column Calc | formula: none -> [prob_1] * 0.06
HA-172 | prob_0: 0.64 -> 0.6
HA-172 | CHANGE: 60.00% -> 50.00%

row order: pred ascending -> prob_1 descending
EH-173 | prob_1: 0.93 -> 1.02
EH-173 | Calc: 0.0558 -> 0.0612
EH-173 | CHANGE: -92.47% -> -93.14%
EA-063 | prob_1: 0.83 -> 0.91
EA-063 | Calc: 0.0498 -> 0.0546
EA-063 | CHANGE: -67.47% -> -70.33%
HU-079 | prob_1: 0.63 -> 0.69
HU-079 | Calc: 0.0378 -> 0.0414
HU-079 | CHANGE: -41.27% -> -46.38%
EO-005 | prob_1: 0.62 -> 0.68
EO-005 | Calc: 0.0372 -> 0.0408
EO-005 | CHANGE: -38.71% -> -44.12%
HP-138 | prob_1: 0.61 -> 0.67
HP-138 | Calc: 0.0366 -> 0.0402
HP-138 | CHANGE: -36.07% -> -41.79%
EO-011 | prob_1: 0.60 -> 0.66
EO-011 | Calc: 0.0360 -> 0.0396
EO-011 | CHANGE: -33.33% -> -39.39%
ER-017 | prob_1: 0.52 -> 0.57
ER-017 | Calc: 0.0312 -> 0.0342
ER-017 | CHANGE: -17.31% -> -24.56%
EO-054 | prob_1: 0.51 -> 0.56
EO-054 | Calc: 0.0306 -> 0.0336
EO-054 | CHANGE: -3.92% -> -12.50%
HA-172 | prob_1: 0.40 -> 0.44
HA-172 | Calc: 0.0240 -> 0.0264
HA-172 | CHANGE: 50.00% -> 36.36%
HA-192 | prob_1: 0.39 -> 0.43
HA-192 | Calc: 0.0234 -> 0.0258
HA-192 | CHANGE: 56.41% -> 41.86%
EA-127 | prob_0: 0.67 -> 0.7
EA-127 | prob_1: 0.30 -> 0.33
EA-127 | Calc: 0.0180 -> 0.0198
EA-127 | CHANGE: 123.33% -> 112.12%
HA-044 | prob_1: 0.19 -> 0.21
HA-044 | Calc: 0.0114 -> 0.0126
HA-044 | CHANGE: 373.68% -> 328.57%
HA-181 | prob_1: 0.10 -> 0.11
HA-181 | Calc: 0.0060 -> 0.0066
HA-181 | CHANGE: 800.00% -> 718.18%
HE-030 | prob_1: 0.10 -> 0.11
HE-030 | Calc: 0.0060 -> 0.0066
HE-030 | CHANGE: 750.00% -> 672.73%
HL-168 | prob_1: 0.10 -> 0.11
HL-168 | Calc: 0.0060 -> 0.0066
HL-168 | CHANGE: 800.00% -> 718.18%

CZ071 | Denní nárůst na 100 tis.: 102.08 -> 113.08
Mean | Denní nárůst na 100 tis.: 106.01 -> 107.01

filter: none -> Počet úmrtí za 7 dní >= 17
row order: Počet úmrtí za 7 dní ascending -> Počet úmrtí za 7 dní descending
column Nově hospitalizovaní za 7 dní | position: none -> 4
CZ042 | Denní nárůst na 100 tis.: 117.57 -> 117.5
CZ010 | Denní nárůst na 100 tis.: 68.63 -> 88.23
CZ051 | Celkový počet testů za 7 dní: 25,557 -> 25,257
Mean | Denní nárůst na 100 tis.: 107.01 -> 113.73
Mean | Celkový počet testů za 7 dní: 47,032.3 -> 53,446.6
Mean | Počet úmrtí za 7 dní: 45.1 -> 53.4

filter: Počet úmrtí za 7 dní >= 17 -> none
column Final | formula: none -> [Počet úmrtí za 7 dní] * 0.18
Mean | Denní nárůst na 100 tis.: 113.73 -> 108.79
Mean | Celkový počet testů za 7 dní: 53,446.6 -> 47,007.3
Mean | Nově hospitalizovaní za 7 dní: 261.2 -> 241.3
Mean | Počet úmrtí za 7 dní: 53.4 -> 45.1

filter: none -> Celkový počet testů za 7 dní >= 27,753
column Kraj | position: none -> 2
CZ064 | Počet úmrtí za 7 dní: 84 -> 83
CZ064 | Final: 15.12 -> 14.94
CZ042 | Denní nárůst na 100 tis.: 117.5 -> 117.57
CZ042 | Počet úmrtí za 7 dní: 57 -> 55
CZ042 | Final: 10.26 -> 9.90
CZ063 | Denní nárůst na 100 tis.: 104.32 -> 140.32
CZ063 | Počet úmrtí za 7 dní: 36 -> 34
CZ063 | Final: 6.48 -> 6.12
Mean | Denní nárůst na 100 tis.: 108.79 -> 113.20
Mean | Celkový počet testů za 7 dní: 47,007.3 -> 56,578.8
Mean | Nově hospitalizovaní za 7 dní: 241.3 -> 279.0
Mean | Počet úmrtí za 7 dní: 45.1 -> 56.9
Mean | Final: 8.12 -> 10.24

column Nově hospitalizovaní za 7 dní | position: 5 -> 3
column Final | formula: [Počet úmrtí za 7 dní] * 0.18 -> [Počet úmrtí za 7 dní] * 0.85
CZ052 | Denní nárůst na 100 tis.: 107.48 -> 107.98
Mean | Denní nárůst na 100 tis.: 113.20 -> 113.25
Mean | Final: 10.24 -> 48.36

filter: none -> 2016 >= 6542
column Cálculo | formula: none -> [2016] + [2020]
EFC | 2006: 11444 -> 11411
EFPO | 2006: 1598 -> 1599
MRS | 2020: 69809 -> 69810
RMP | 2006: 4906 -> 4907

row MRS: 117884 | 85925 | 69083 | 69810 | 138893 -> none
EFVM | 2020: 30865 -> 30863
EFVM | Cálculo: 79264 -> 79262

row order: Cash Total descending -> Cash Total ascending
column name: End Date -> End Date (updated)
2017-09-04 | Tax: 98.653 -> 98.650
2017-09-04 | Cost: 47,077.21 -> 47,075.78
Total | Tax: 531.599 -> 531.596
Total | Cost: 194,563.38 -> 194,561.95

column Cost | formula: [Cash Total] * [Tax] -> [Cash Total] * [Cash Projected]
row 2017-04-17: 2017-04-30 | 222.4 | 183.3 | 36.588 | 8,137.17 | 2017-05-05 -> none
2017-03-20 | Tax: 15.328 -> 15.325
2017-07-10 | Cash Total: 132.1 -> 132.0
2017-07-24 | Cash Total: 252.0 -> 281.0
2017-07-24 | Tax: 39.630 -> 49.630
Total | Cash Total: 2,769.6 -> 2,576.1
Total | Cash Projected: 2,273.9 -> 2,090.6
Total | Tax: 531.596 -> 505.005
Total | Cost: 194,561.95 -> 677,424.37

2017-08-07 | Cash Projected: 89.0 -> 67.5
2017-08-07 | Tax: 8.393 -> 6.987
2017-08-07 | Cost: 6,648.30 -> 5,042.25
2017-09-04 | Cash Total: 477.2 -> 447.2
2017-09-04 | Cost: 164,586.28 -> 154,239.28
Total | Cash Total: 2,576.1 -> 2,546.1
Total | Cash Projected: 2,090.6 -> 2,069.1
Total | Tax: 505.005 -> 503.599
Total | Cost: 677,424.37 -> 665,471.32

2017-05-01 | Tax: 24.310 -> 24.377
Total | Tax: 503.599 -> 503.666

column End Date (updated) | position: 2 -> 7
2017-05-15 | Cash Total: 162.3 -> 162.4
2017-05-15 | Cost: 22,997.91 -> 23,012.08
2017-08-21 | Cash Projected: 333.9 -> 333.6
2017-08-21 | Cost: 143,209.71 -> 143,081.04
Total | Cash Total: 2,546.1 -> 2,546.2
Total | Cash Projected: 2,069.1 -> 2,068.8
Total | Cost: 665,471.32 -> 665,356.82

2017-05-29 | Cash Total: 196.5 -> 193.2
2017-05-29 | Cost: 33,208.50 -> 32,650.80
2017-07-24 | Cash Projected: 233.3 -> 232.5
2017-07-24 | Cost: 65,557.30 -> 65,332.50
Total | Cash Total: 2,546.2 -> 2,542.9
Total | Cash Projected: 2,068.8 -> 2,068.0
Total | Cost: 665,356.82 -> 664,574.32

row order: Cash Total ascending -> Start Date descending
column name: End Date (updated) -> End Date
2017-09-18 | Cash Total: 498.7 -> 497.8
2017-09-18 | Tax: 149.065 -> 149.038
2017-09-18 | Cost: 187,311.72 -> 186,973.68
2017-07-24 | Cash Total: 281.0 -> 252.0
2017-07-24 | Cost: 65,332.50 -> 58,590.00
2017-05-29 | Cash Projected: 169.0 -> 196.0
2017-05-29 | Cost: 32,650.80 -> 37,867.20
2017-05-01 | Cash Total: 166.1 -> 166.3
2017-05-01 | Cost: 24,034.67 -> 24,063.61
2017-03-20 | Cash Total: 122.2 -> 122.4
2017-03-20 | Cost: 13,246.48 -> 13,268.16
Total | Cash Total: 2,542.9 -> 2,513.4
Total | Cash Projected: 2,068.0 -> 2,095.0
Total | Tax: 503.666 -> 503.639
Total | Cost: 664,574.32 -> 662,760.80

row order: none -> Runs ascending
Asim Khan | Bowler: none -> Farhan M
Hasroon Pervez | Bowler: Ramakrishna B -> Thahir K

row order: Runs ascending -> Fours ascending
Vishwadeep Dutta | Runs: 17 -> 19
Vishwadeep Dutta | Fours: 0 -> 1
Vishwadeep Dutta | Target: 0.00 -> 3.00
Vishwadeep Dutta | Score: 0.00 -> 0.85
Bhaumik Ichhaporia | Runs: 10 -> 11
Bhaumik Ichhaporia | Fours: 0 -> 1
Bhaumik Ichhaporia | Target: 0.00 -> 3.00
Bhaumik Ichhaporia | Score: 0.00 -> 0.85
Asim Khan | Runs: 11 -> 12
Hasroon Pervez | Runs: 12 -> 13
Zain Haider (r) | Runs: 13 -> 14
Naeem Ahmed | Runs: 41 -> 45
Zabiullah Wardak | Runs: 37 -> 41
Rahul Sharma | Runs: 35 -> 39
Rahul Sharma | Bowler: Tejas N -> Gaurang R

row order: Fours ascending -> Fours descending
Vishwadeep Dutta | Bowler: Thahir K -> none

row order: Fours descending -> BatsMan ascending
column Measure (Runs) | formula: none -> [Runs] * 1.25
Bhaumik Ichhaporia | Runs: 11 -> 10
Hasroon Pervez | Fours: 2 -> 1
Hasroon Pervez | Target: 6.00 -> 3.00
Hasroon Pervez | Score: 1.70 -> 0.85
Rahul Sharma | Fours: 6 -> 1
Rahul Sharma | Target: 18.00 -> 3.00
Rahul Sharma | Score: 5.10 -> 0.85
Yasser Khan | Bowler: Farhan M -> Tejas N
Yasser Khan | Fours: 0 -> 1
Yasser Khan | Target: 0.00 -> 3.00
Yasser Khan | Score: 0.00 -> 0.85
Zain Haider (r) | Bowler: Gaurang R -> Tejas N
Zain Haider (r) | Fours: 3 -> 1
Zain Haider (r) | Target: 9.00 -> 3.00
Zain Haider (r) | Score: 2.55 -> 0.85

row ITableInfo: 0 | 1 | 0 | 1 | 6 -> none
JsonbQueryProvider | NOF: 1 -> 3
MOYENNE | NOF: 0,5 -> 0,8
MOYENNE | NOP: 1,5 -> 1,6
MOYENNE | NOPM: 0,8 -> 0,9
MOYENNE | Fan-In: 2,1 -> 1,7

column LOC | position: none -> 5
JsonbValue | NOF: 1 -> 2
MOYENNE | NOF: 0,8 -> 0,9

§ §

All lines of the entries containing the string "updated" must be shown in full.

* REPLY TO THE EXERCISE
column name: End Date -> End Date (updated)
column End Date (updated) | position: 2 -> 7
column name: End Date (updated) -> End Date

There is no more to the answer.